LOS ANGELES – The fertility doctor who Nadya Suleman claimed helped her conceive her brood of 14 has been formally accused of negligence and violation of professional guidelines by the California Medical Board.

The state licensing body said Monday that Beverly Hills fertility doctor Michael Kamrava acted “beyond the reasonable judgment of any treating physician” by repeatedly providing fertility treatment to a woman identified in the complaint only by the initials “N.S.”

Suleman has previously identified Kamrava as her doctor. The document says his patient became pregnant with octuplets.
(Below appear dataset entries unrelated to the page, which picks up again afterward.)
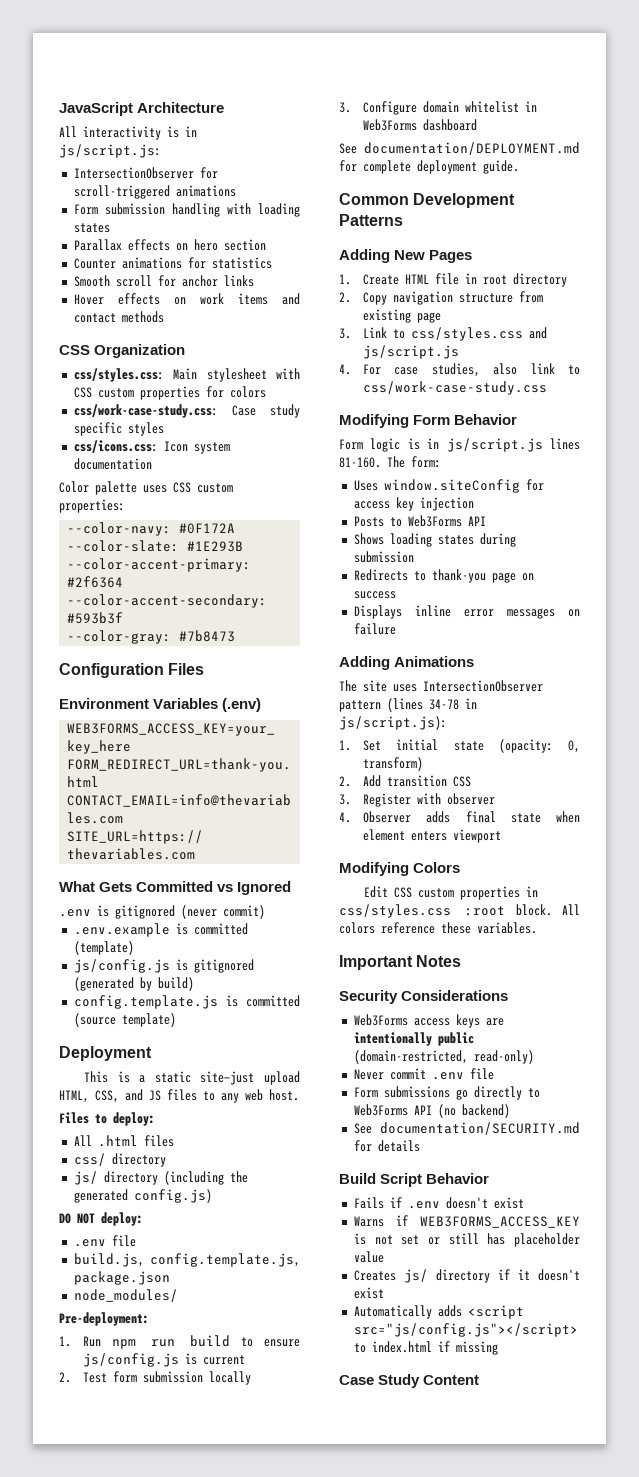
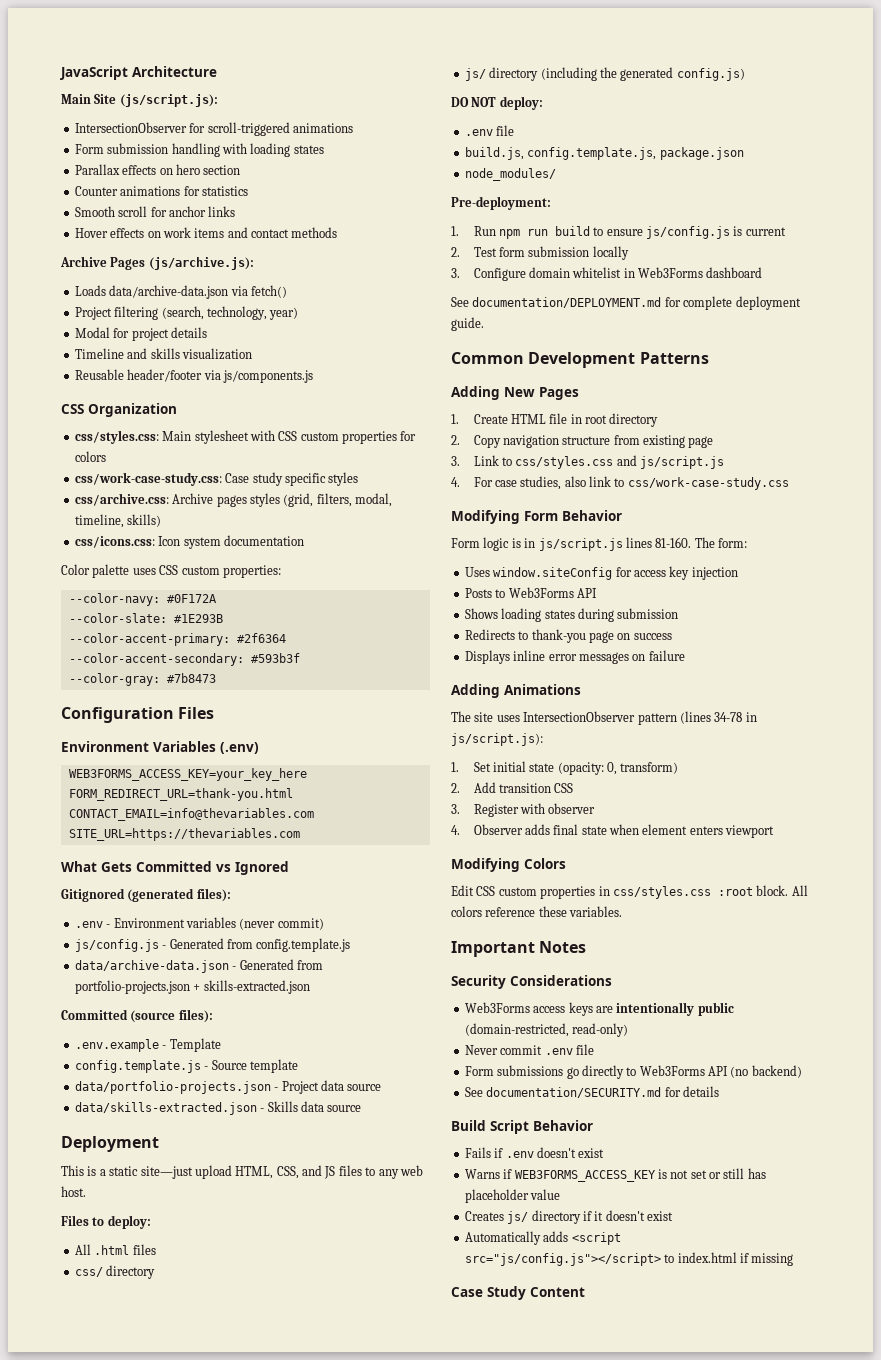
- All interactivity is in js/script.js:
+ Main Site (js/script.js):
+ Archive Pages (js/archive.js):
+ Loads data/archive-data.json via fetch()
+ Project filtering (search, technology, year)
+ Modal for project details
+ Timeline and skills visualization
+ Reusable header/footer via js/components.js
+ css/archive.css: Archive pages styles (grid, filters, modal, timeline, skills)
- .env is gitignored (never commit)
- .env.example is committed (template)
- js/config.js is gitignored (generated by build)
- config.template.js is committed (source template)
+ Gitignored (generated files):
+ .env - Environment variables (never commit)
+ js/config.js - Generated from config.template.js
+ data/archive-data.json - Generated from portfolio-projects.json + skills-extracted.json
+ Committed (source files):
+ .env.example - Template
+ config.template.js - Source template
+ data/portfolio-projects.json - Project data source
+ data/skills-extracted.json - Skills data source

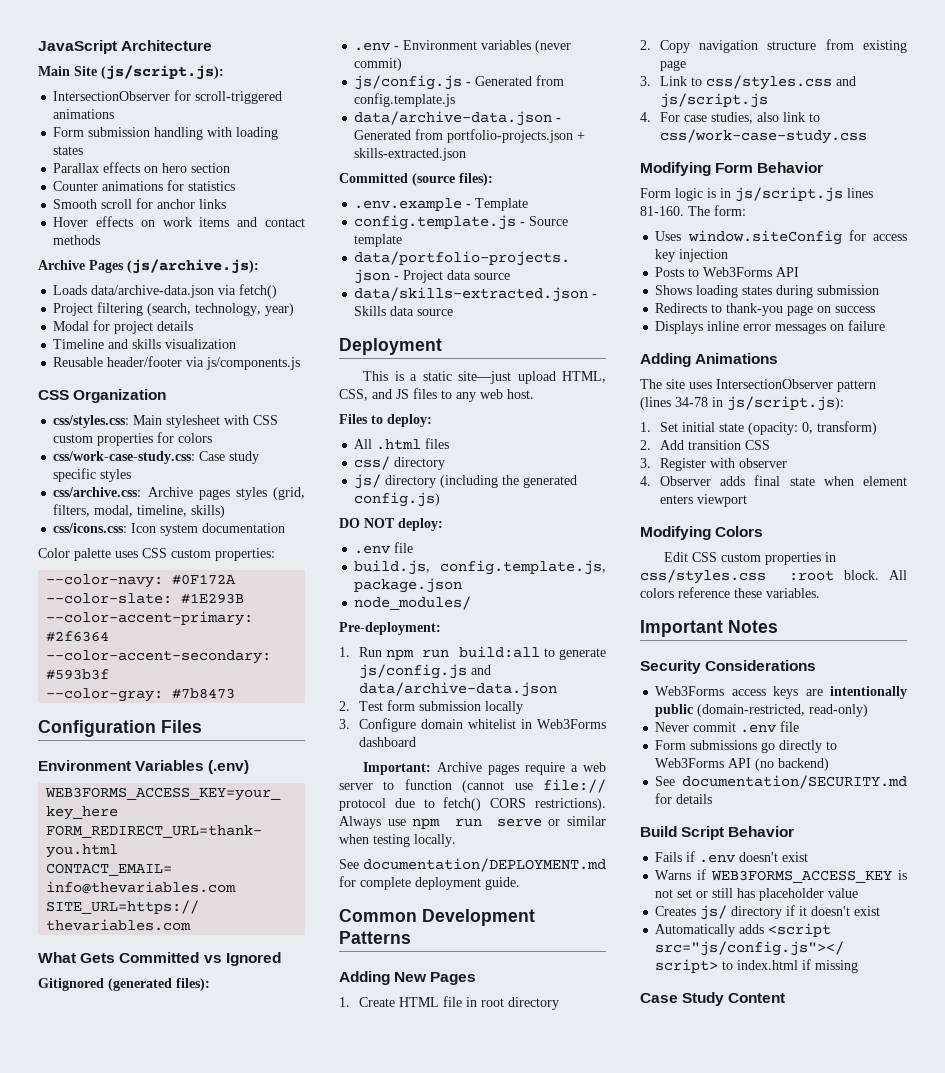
- 1. Run npm run build to ensure js/config.js is current
+ 1. Run npm run build:all to generate js/config.js and data/archive-data.json
+ Important: Archive pages require a web server to function (cannot use file:// protocol due to fetch() CORS restrictions). Always use npm run serve or similar when testing locally.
Suleman gave birth to the world’s longest-living set of octuplets on Jan. 26, 2009. She already had six other children.

Kamrava is accused of gross negligence in three instances: transferring too many embryos, repeatedly transferring fresh embryos when frozen ones were available, and failing to refer Suleman for a mental health evaluation.

Kamrava is also accused of giving Suleman too much of a hormone while stimulating in vitro fertilization, poor record keeping and “failure to recognize that N.S.’s behavior was outside the norm and that her conduct was placing her offspring at risk for potential harm.”

Calls to Kamrava’s office Monday were not returned. However, his attorney Peter Osinoff said fertility patients aren’t typically screened for mental health problems “unless there is overt evidence of pathology, and there was not overt evidence of pathology, that will be our argument.”

He added that Kamrava wants to continue practicing medicine.

Dr. Richard Paulson, who heads the fertility program at the University of Southern California, said it sounds like Kamrava did nothing “to prevent this disaster.”

“An octuplet pregnancy, in my opinion, is a disaster,” said Paulson, who has no role in the case.

Suleman has said she underwent the in vitro treatment that bore octuplets because she didn’t want her frozen embryos to go to waste. However, the complaint said Kamrava never used frozen embryos in her pregnancies, and his lawyer said Suleman requested fresh embryos be used to improve chances of success.

A call to Suleman’s lawyer, Jeff Czech, was not returned Monday.

The document reveals Suleman underwent a long series of fertility treatments from 1997 to 2008 under Kamrava’s care.